Description
Elevate a classic cookie by adding brown butter to the mix! These brown butter snickerdoodle cookies have the traditional snickerdoodle texture with perfectly crisp edges and soft and fluffy centers, but with an elevated flavor. The cinnamon and brown butter bring an added layer of warm and toasty flavor, and the best part is: no chilling needed!
Ingredients
Scale
- 10 tbsp (145g) unsalted butter, sliced
- ½ cup (100g) light brown sugar, packed
- ¼ cup (50g) granulated sugar
- 1 large egg, room temp
- 1 tsp pure vanilla extract
- 1 ⅓ cups (172g) all-purpose flour, spooned and leveled
- ½ tsp baking soda
- 1 tsp cream of tartar
- ¼ tsp salt
- ½ tsp ground cinnamon
- For Cinnamon Sugar Coating:
- 3 tbsp granulated sugar
- 1 tsp ground cinnamon
Instructions
- Add the butter slices to a medium skillet and place on your stove over medium heat. Cook the butter, while whisking, until it melts, then starts to sizzle and bubble, and eventually calms down and turns a golden brown color. This will take about 5 minutes. Keep an eye on it because it will brown quite suddenly.

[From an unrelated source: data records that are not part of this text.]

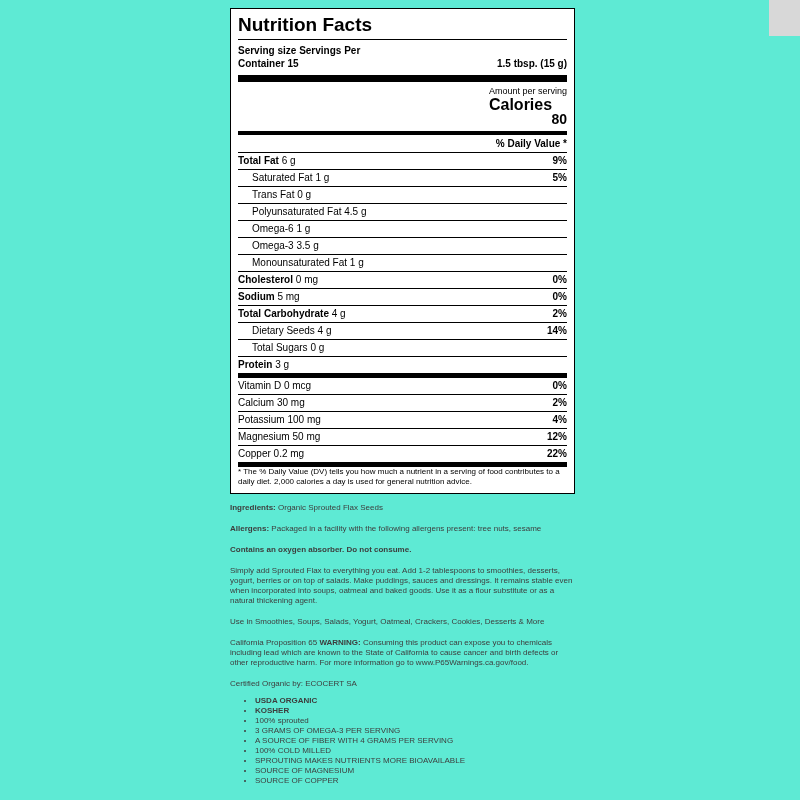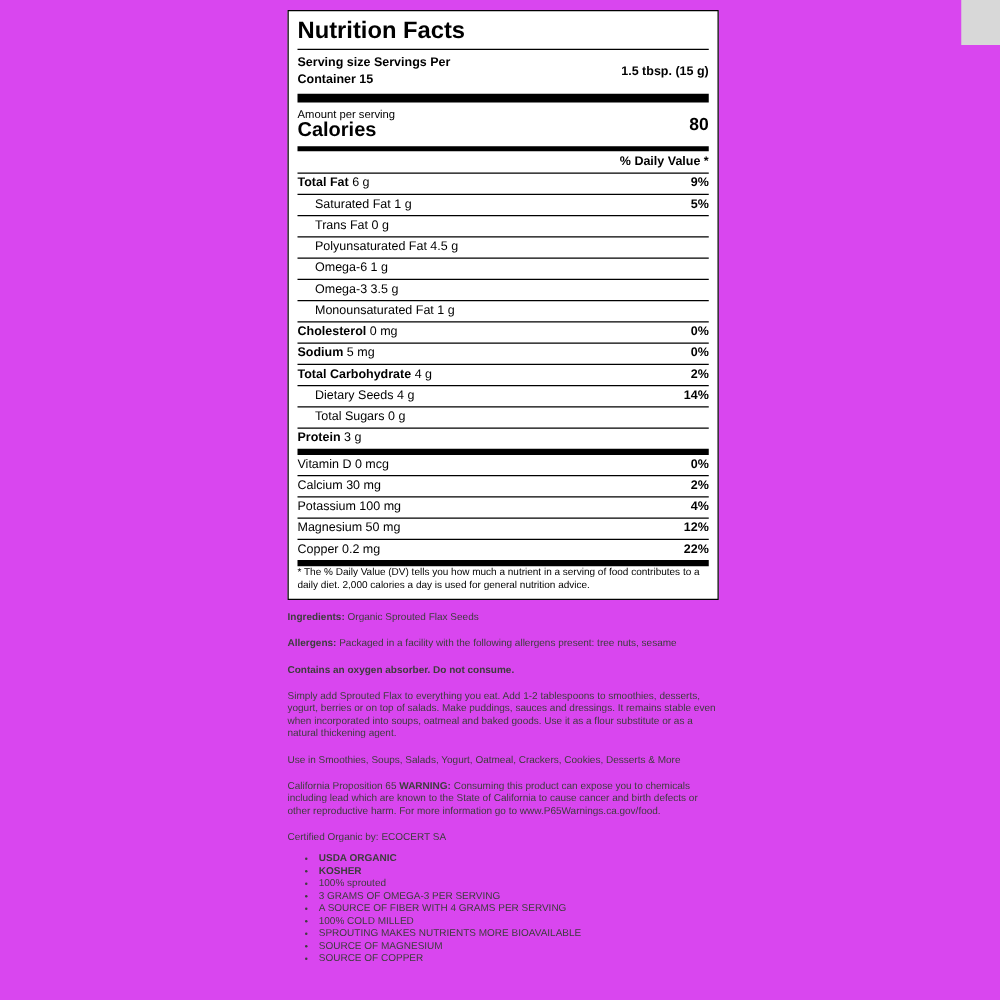"Nutrition Facts" .page { background: #d946ef -> #5eead4 }
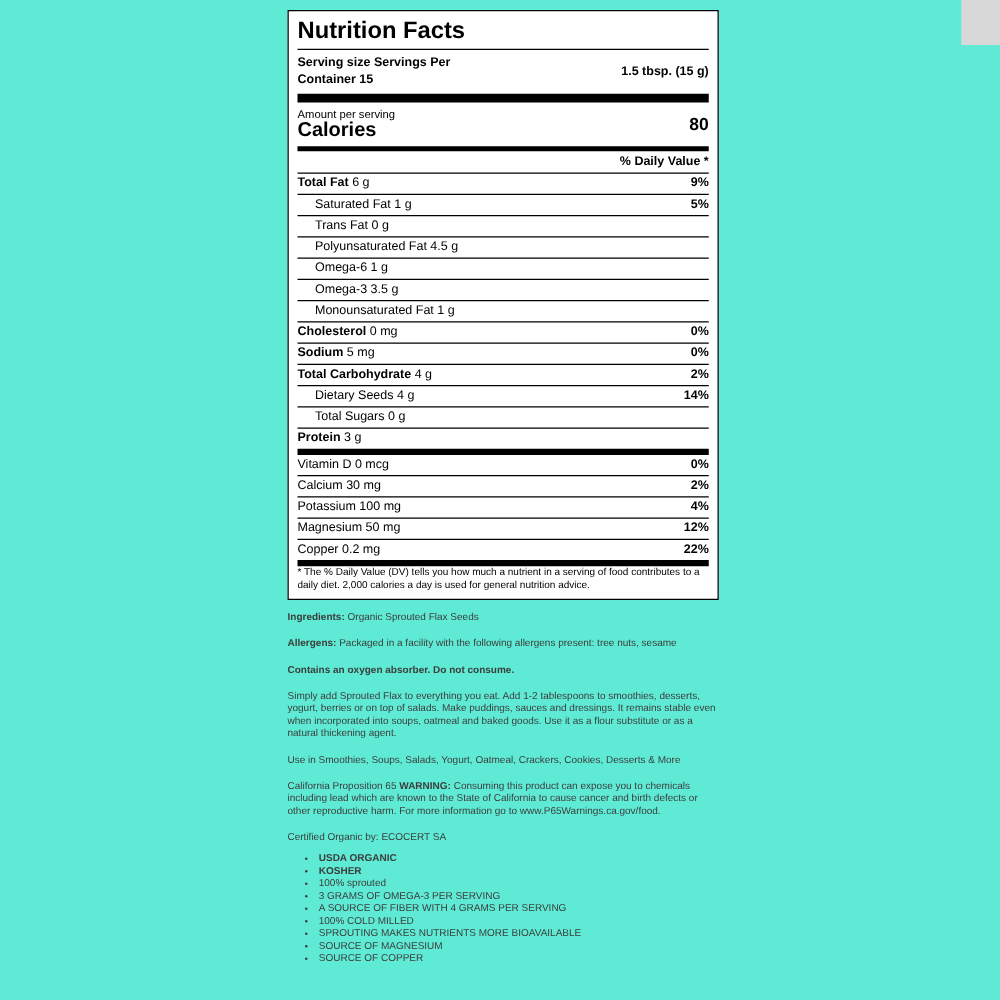"Serving size Servings Per Container" .serving { align-items: center -> flex-end }
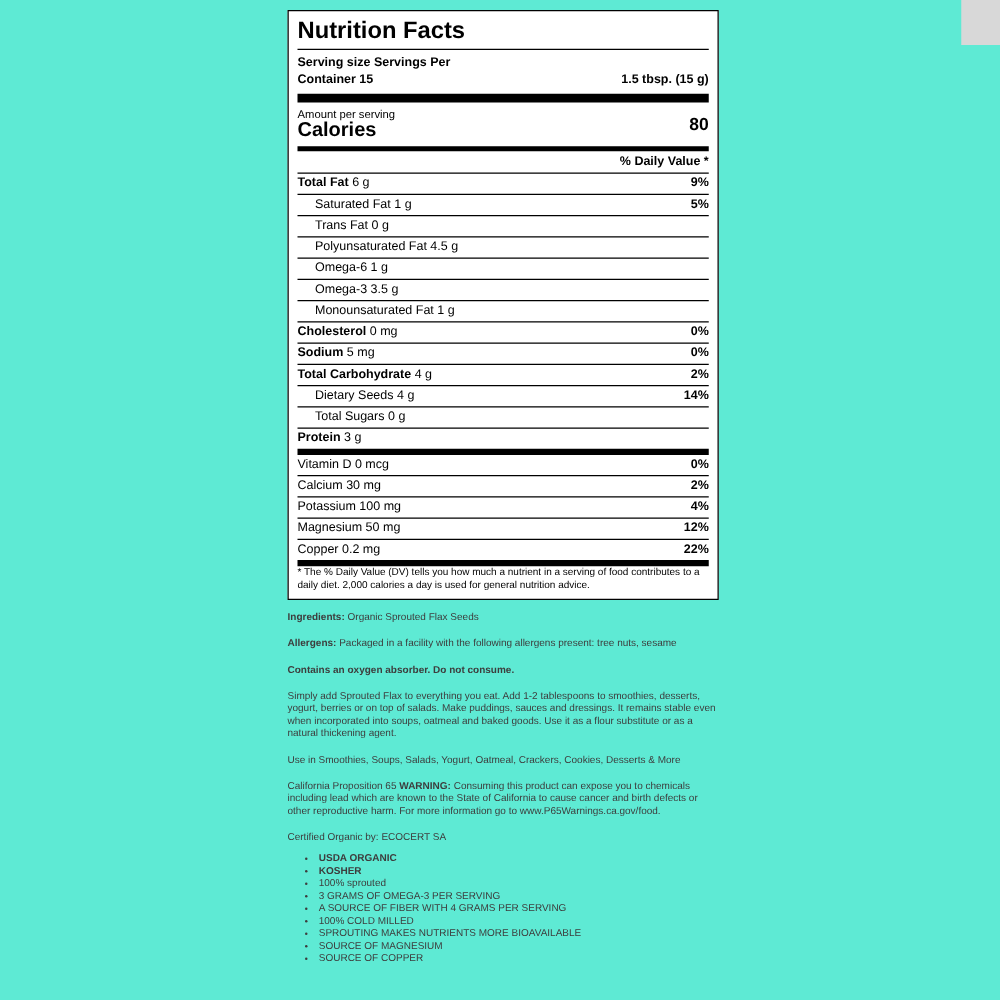"Amount per serving" .calories { align-items: center -> flex-end; flex-direction: none -> column }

- Immediately pour it into a large bowl. The residual heat from the pan can burn the butter. Make sure to scrape the brown bits from the bottom of the pan.
- Set aside for about 15 minutes or until it cools completely to room temperature but is still liquid.
- Preheat your oven to 350F. Line a large baking sheet with parchment paper.
- Once the butter is cool, add in the brown sugar and granulated sugar. Whisk to moisten the sugars.
- Whisk in the egg and vanilla until combined.
- Add in the remaining dry ingredients and mix together until streak-free. The cookie dough will be soft but it shouldn’t stick to your hands. If it’s sticky, pop it into the fridge for 20-30 minutes or until firm enough to scoop.
- In a wide bowl, mix together granulated sugar and cinnamon for the cinnamon sugar coating.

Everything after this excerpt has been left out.